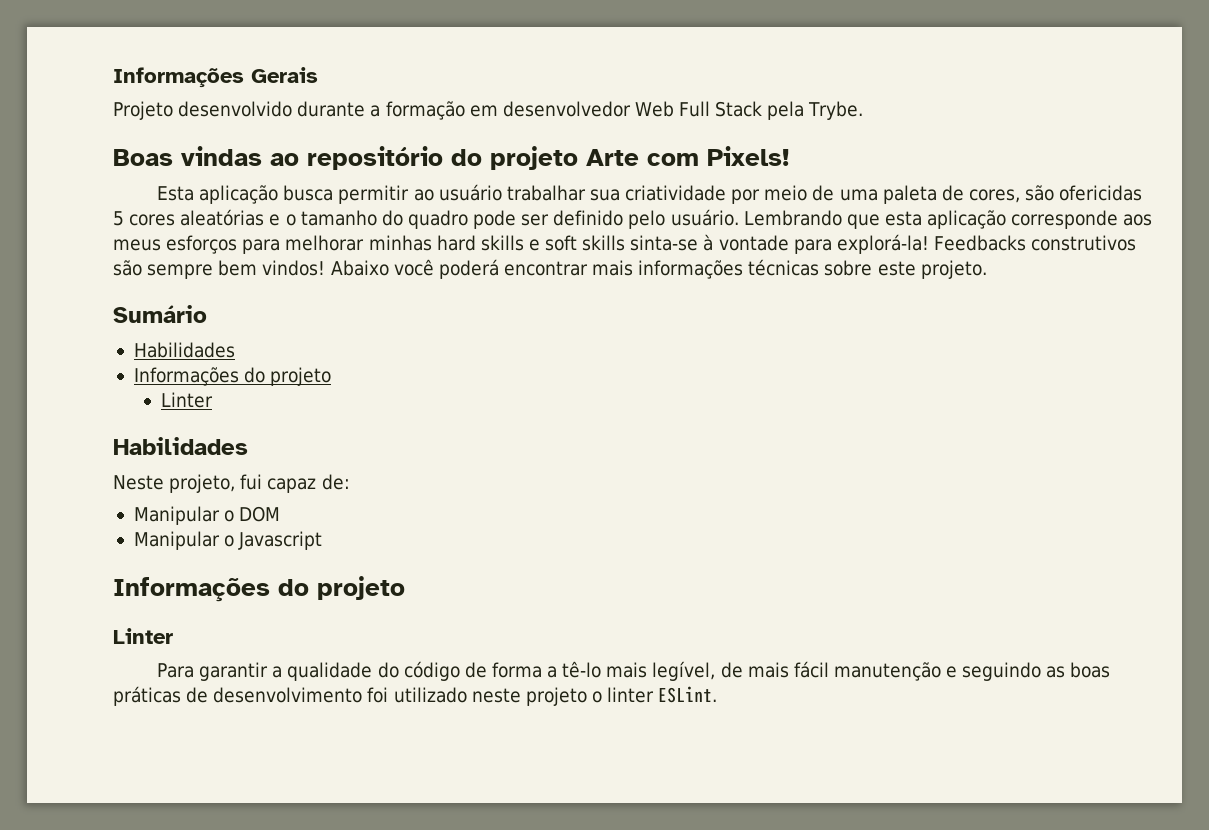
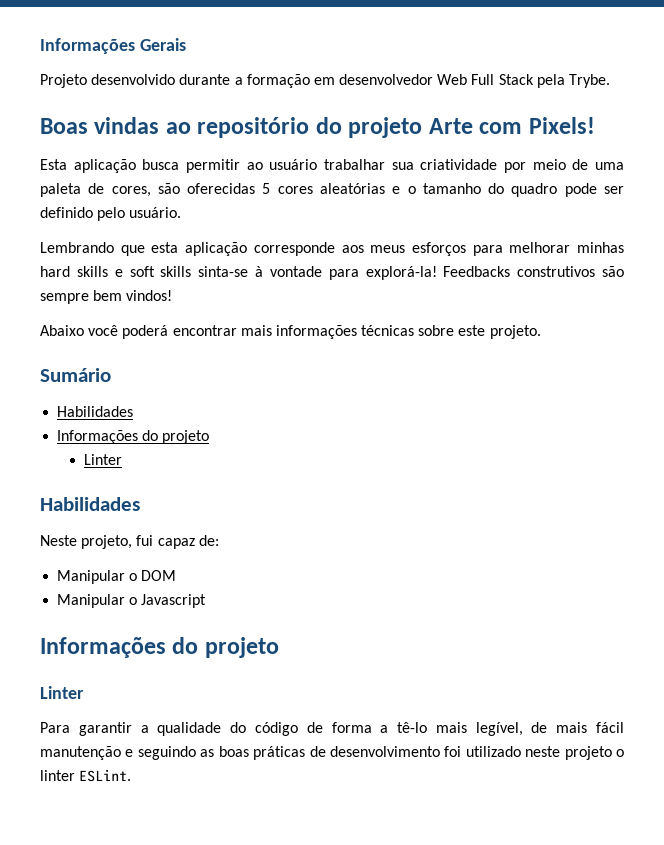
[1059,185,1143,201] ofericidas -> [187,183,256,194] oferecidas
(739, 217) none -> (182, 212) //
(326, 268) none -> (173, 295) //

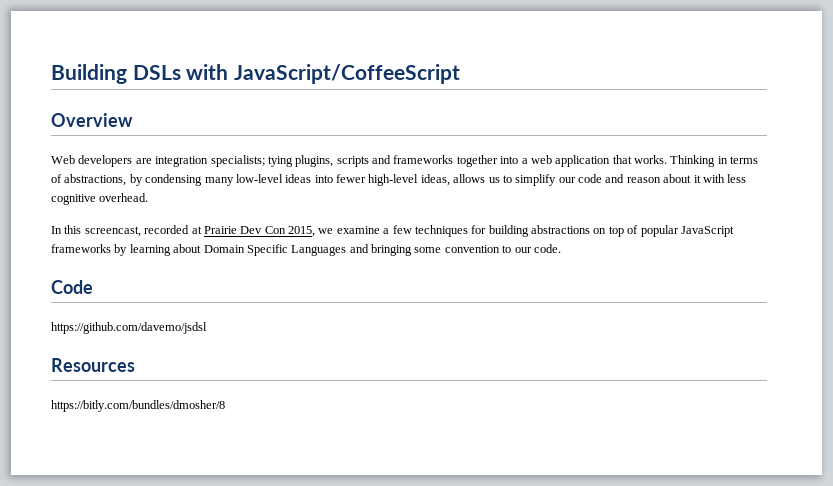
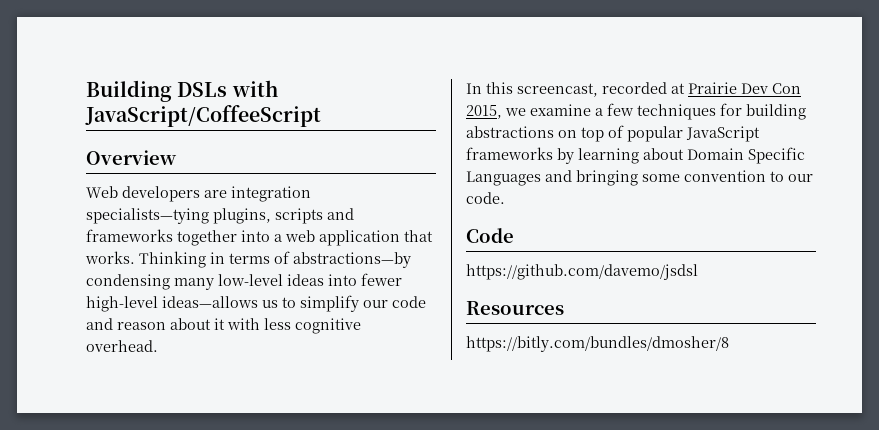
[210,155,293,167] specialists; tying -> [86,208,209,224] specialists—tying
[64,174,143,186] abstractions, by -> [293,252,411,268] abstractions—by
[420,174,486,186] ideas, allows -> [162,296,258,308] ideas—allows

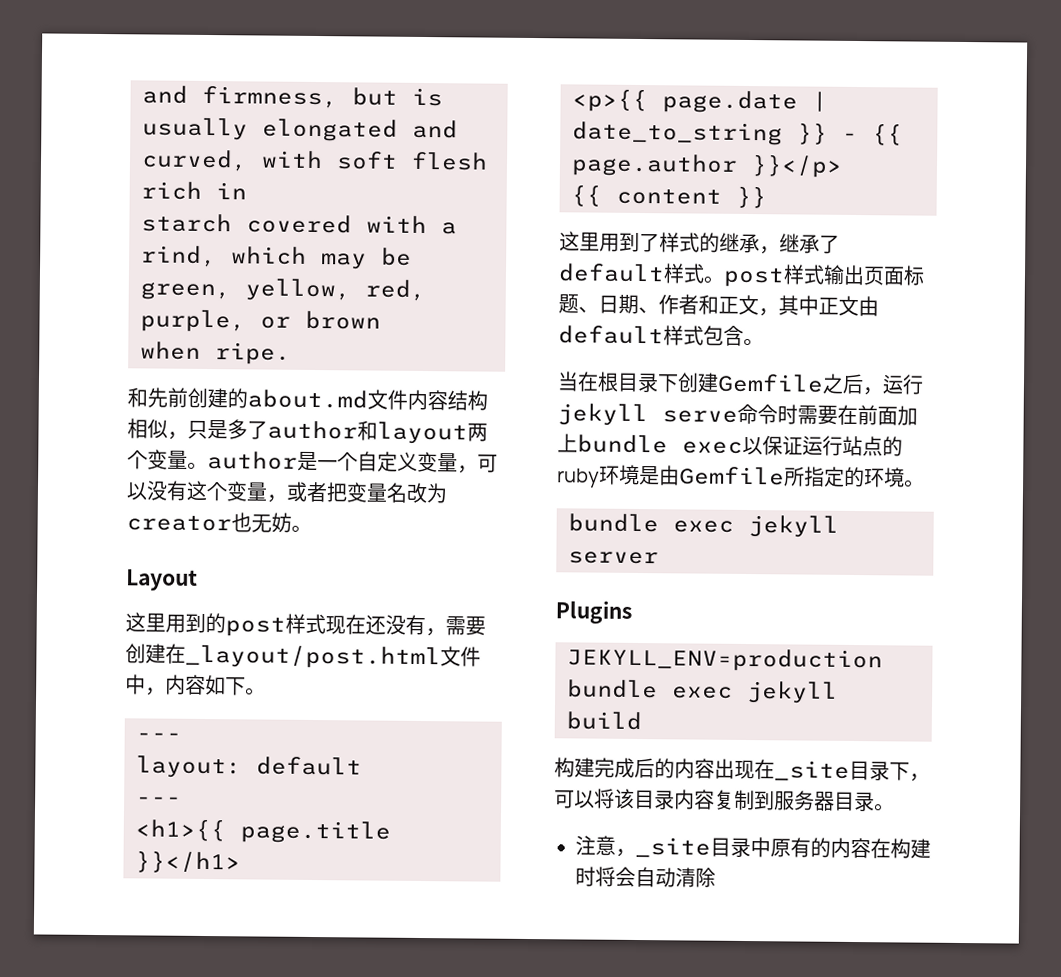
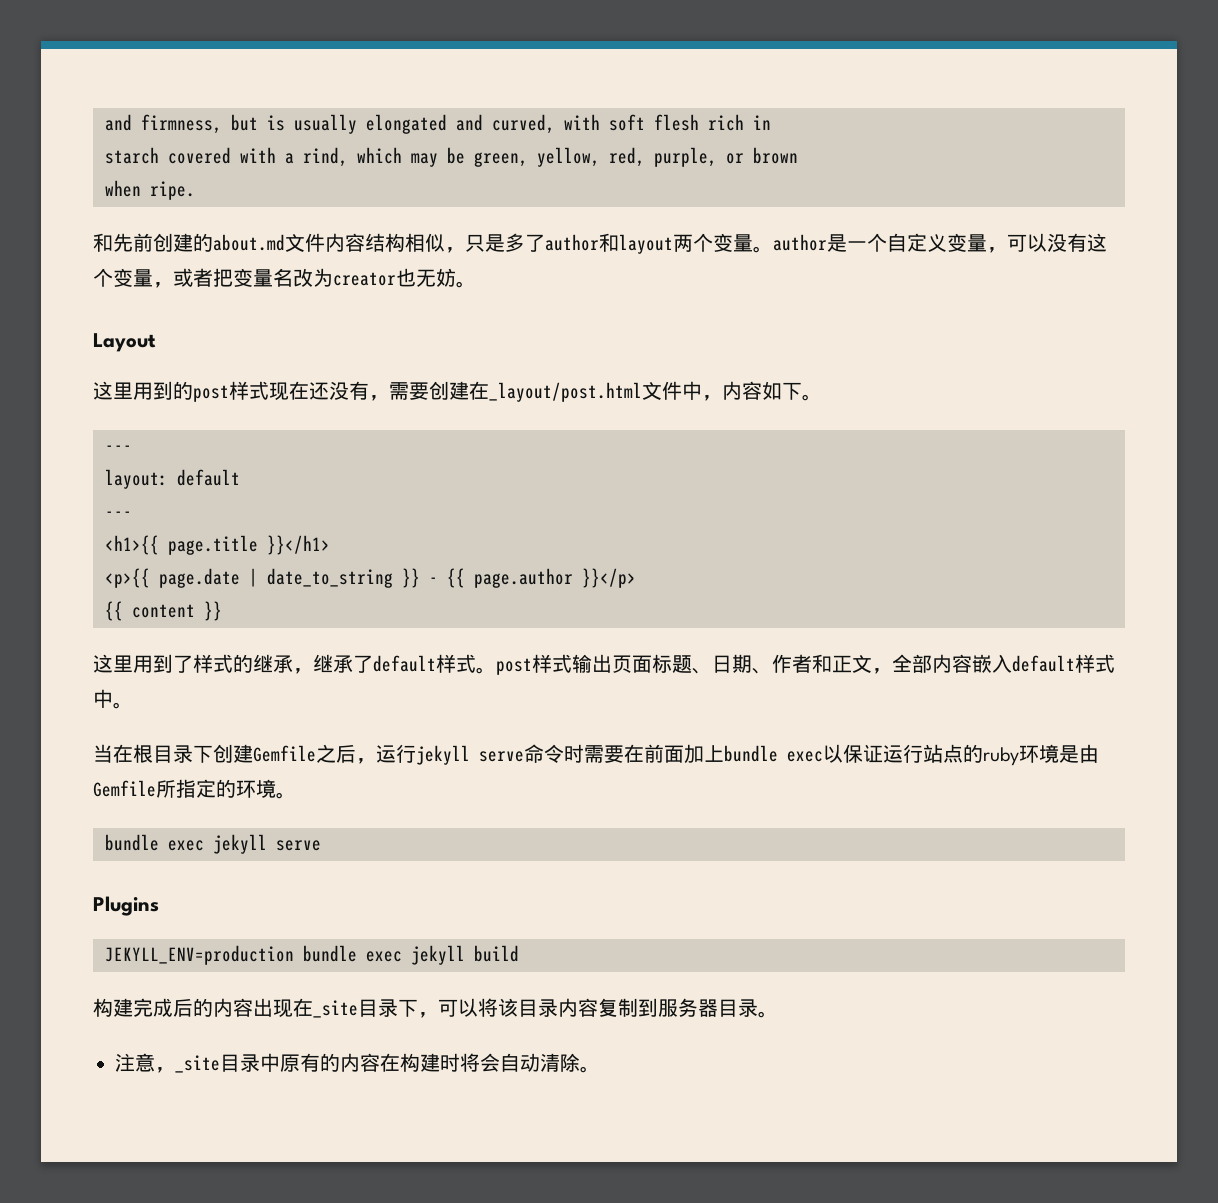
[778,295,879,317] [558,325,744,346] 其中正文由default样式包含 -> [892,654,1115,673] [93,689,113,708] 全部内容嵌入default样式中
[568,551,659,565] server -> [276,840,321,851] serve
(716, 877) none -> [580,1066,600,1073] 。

+===+

* [Problem statement] Although the records include pictures, output only their text, exactly and completely.

* [Reply to the exercise]
[1059,185,1143,201] ofericidas -> [187,183,256,194] oferecidas
(739, 217) none -> (182, 212) //
(326, 268) none -> (173, 295) //

[210,155,293,167] specialists; tying -> [86,208,209,224] specialists—tying
[64,174,143,186] abstractions, by -> [293,252,411,268] abstractions—by
[420,174,486,186] ideas, allows -> [162,296,258,308] ideas—allows

[778,295,879,317] [558,325,744,346] 其中正文由default样式包含 -> [892,654,1115,673] [93,689,113,708] 全部内容嵌入default样式中
[568,551,659,565] server -> [276,840,321,851] serve
(716, 877) none -> [580,1066,600,1073] 。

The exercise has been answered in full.